I get the feeling that Adobe is entirely confident that they have an unassailable lead with Flash. And they may be right. But Microsoft is hungry. Microsoft is always hungry. Steve "we keep on coming and coming and coming" Ballmer is starving. He wants what Adobe has with Flash and he's not going to stop until either he gets it, or destroys Flash, or has a heart attack.

Anyone making a purely technical decision between Flash and Silverlight today would not go with Silverlight based on the penetration rates alone. However, these decisions are not purely technical and people are choosing Silverlight. Microsoft, for its part, is doing whatever it can to make it painless to use Silverlight to stream the defining events of our era (first the Beijing Olympics and now the Obama inauguration). It may not lead to much but I feel that Adobe needs to be more active to maintain, and heck, why not, even expand the reach of Flash.

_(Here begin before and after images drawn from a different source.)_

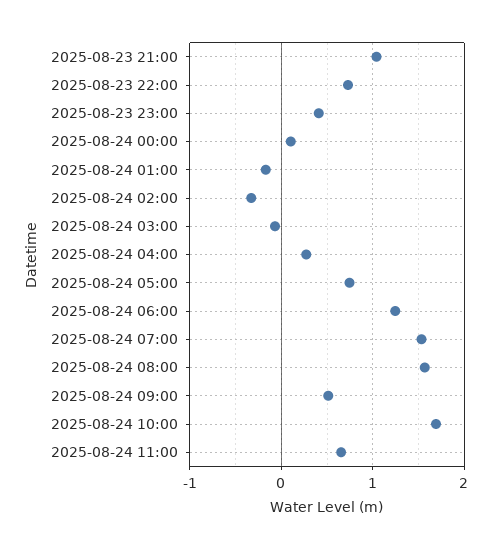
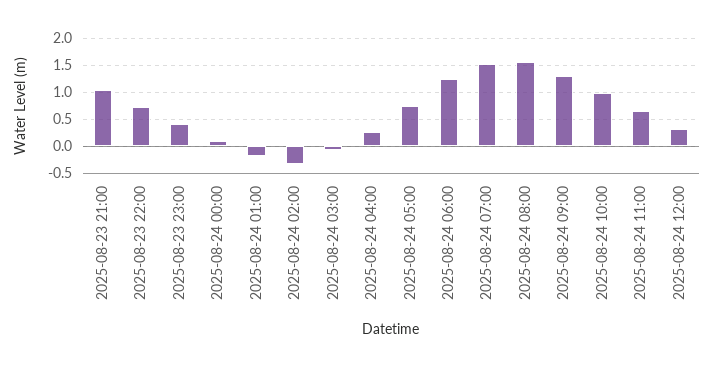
2025-08-24 09:00: 0.5 -> 1.25
2025-08-24 10:00: 1.7 -> 1
2025-08-24 12:00: none -> 0.25

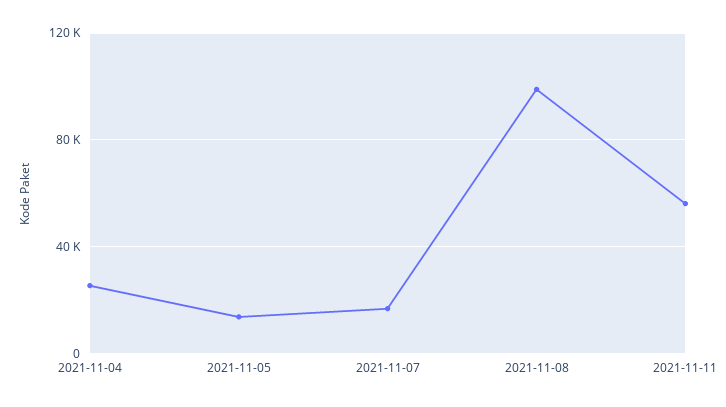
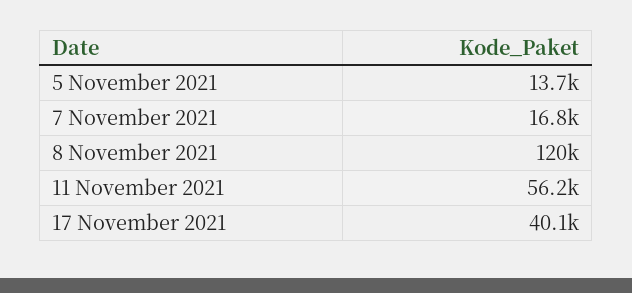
2021-11-04: 25000 -> none
2021-11-08: 100000 -> 120000
17 November 2021: none -> 40100

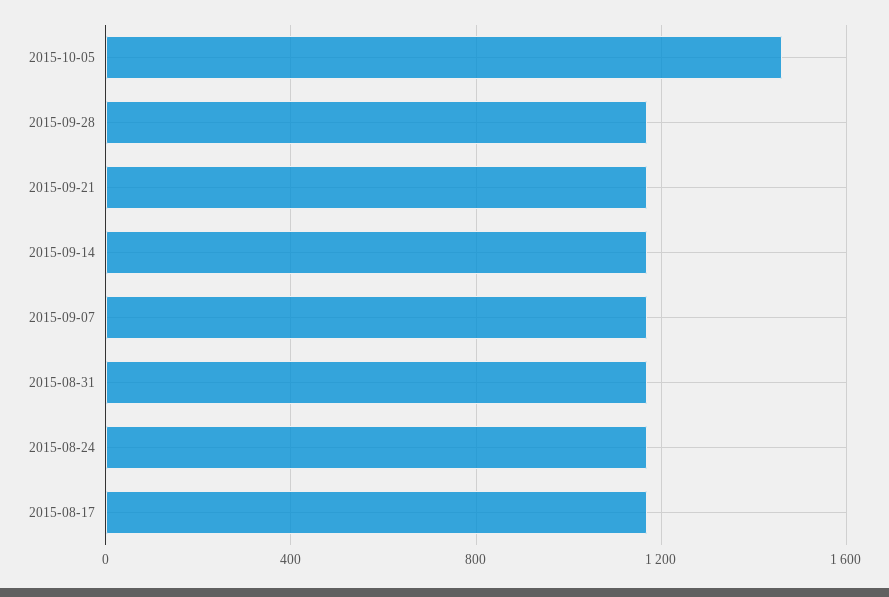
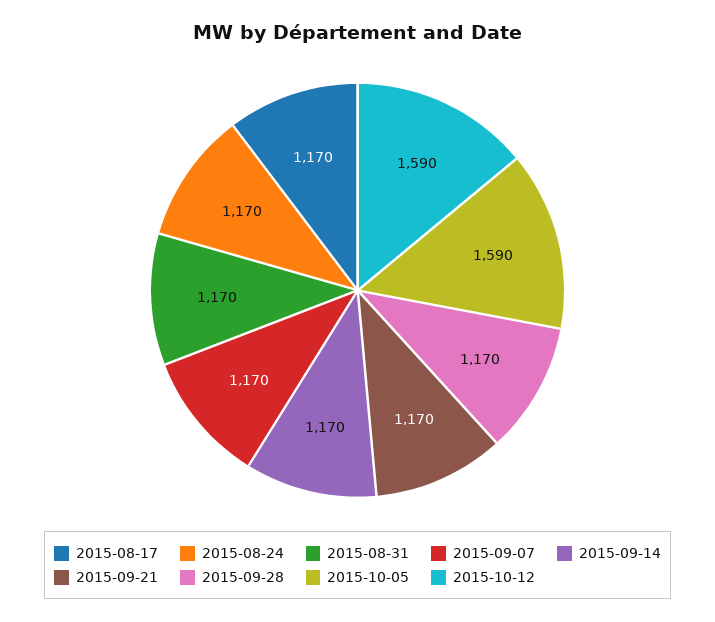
2015-10-05: 1450 -> 1590
2015-10-12: none -> 1590

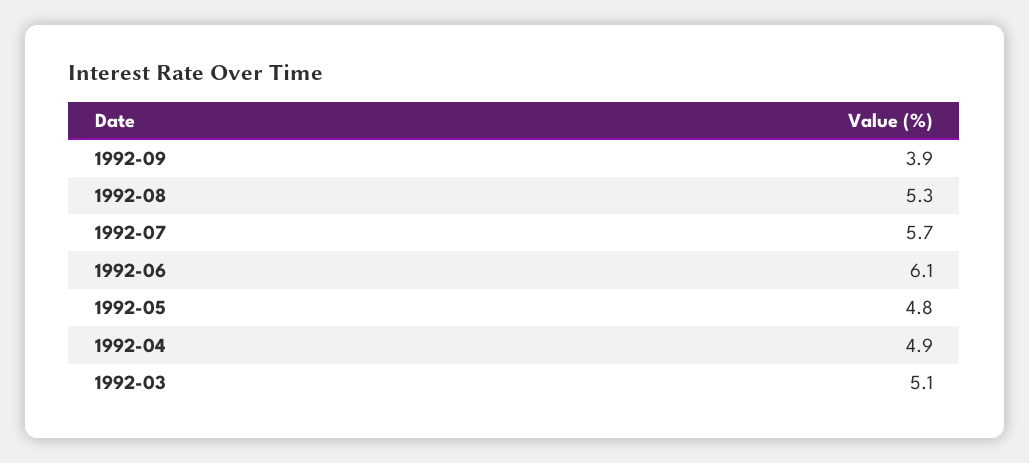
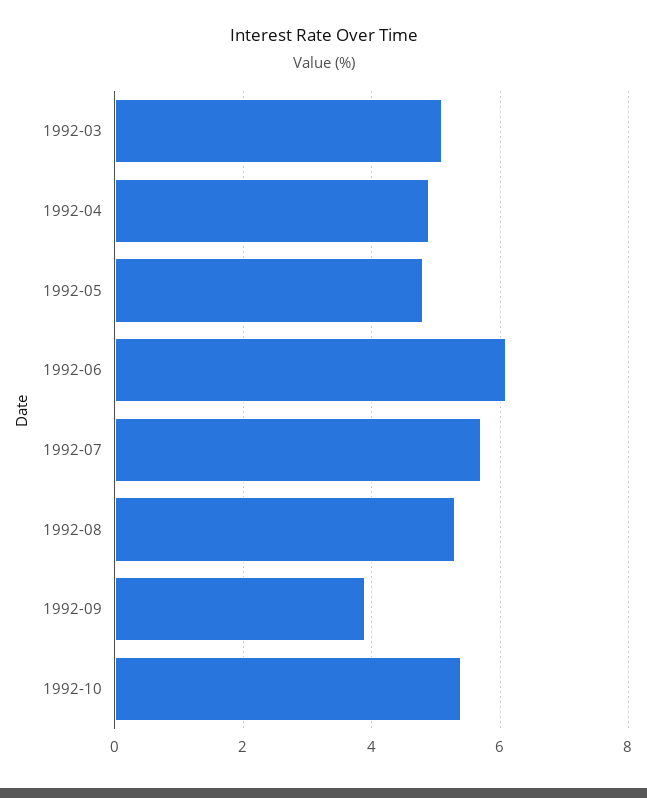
1992-10: none -> 5.5

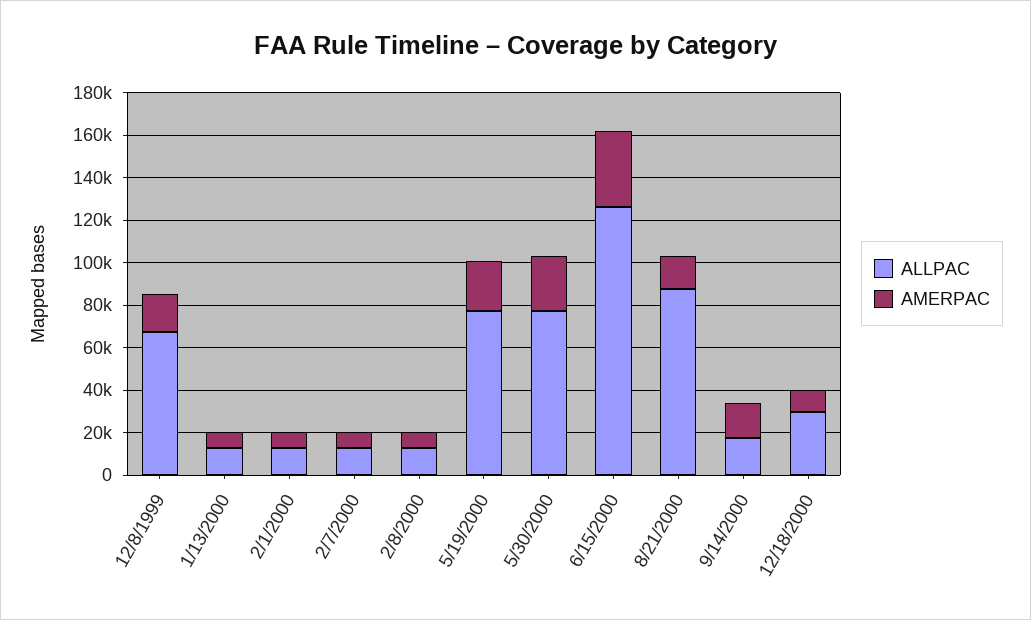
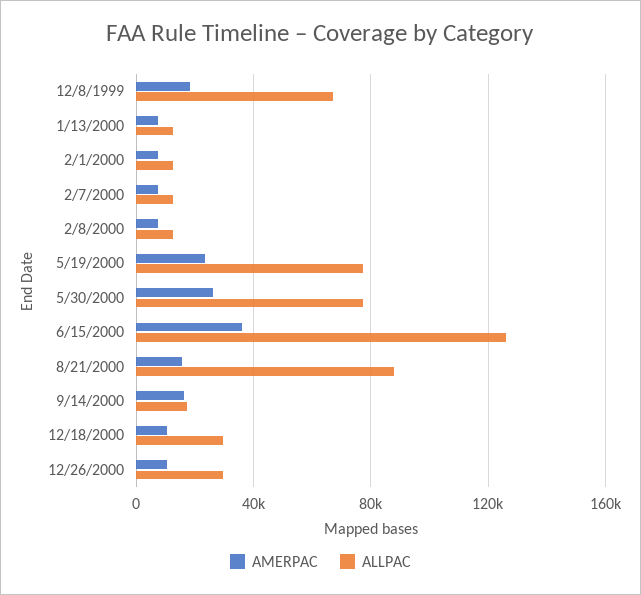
AMERPAC, 12/26/2000: none -> 10000
ALLPAC, 12/26/2000: none -> 30000

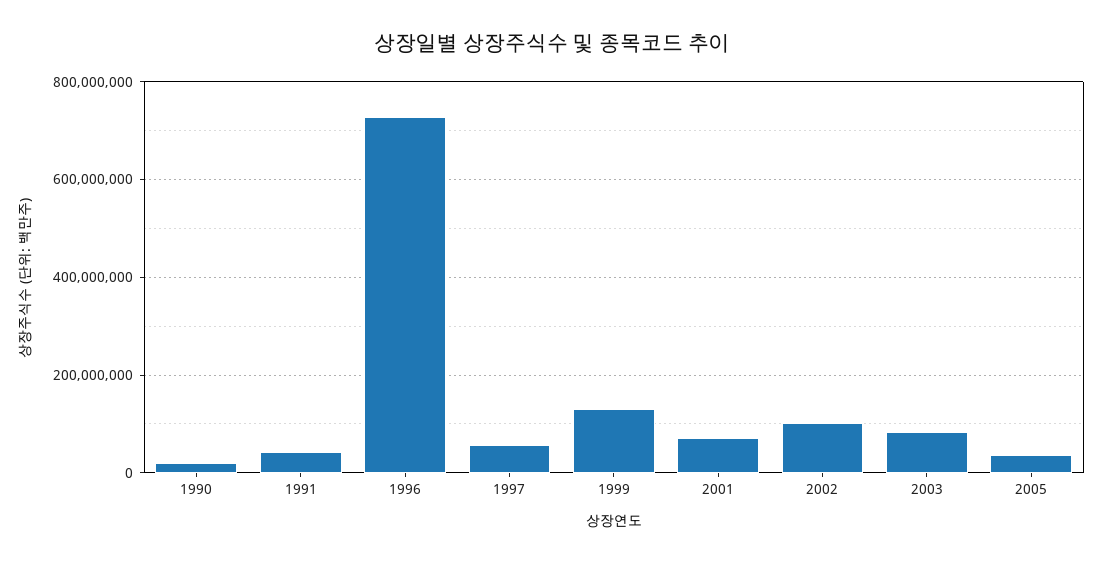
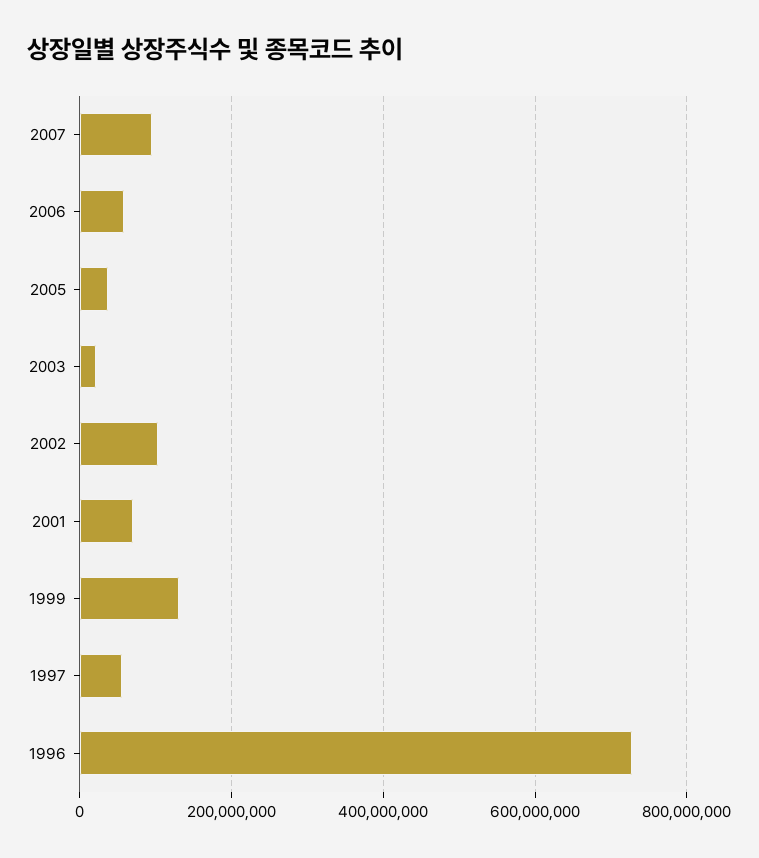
1990: 20000000 -> none
1991: 40000000 -> none
2003: 80000000 -> 20000000
2007: none -> 100000000
2006: none -> 60000000

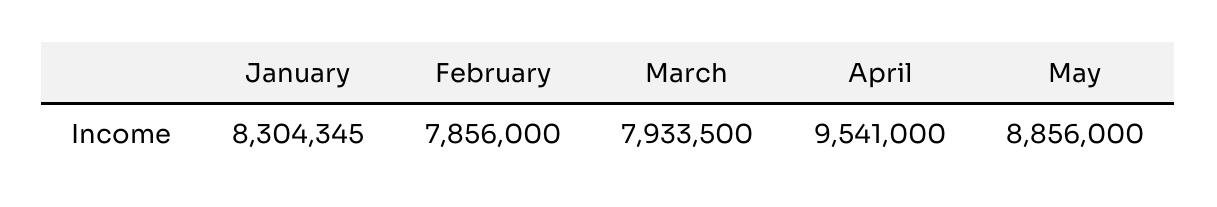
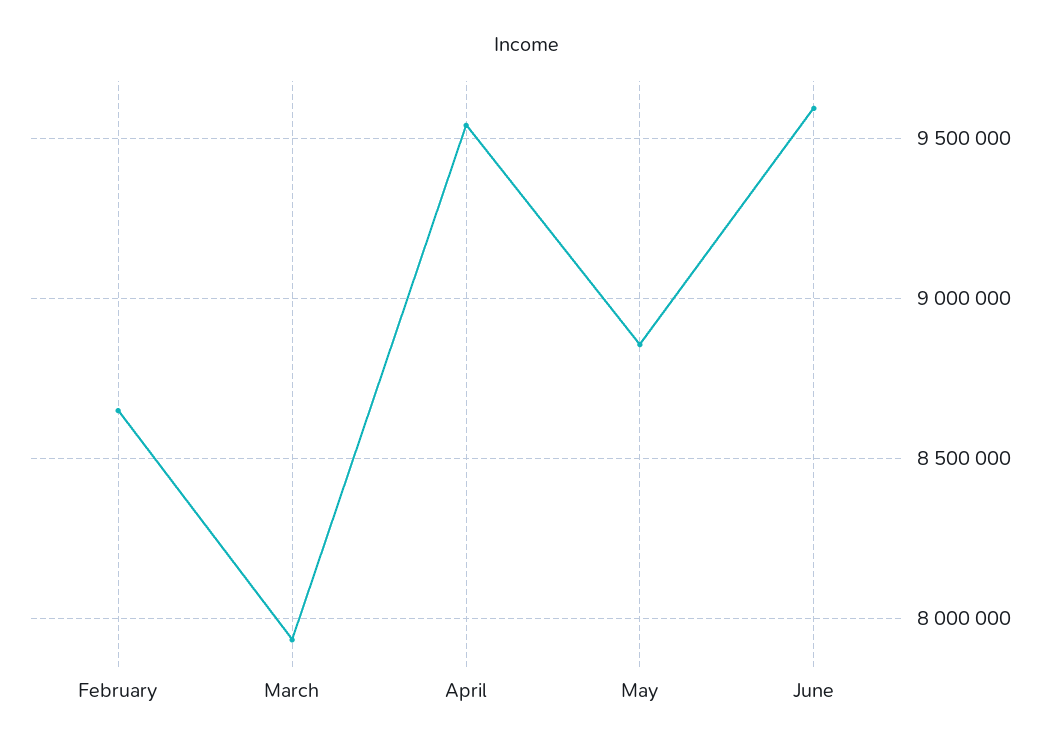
January: 8304345 -> none
February: 7856000 -> 8650000
June: none -> 9600000

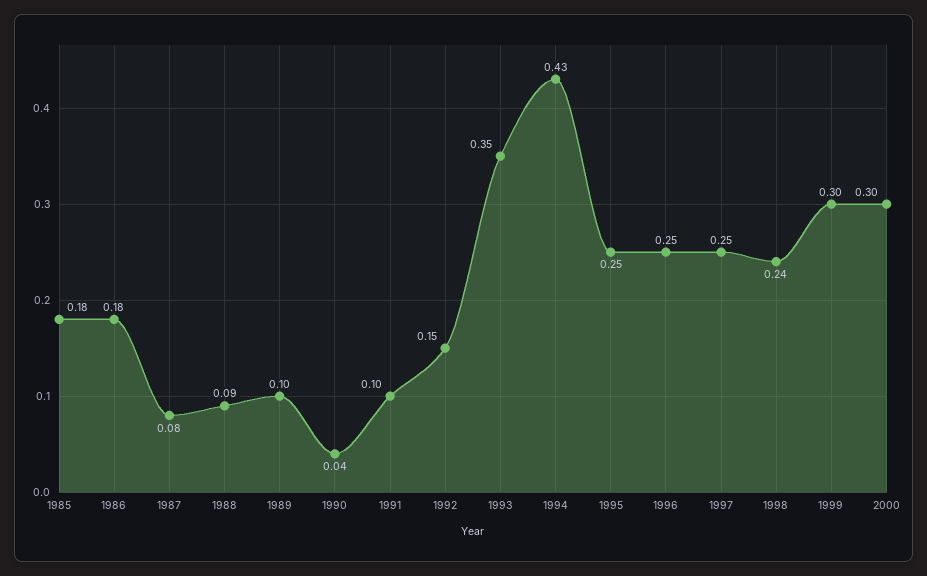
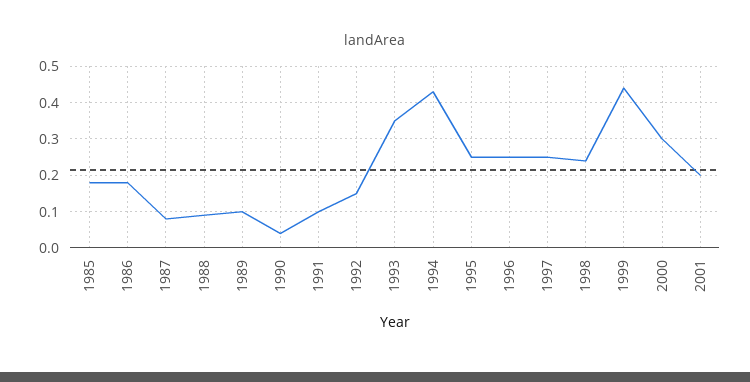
1999: 0.3 -> 0.45
2001: none -> 0.2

(And it's not just Silverlight that Adobe has to worry about: there are glimpses of far more interesting, and potentially more disruptive technologies around such as Unity.)

Yes, Adobe, you have the better technology. But this is Microsoft we're talking about. They don't succeed by having better technology but through shrewd business practices. OS X is the better technology and yet nearly 90% of computers still run Windows.

C'mon, Adobe... get in the game, and try to make it as easy as possible for these sorts of monumental events to use Flash. Think of it as an investment in the future of Flash, even if it does sacrifice some short-term profit.

All this aside, you can't imagine how relieved, and delighted I am that Obama is taking office tomorrow. Silverlight or no, I can only hope that he is the silver lining of the dark cloud that was the Bush catastrophe of the last eight years and that we have brighter skies and sunshine to look forward to in the next eight (of course eight, what do you think?) Now if only we had an Obama in the UK... I don't even know where you would start! :)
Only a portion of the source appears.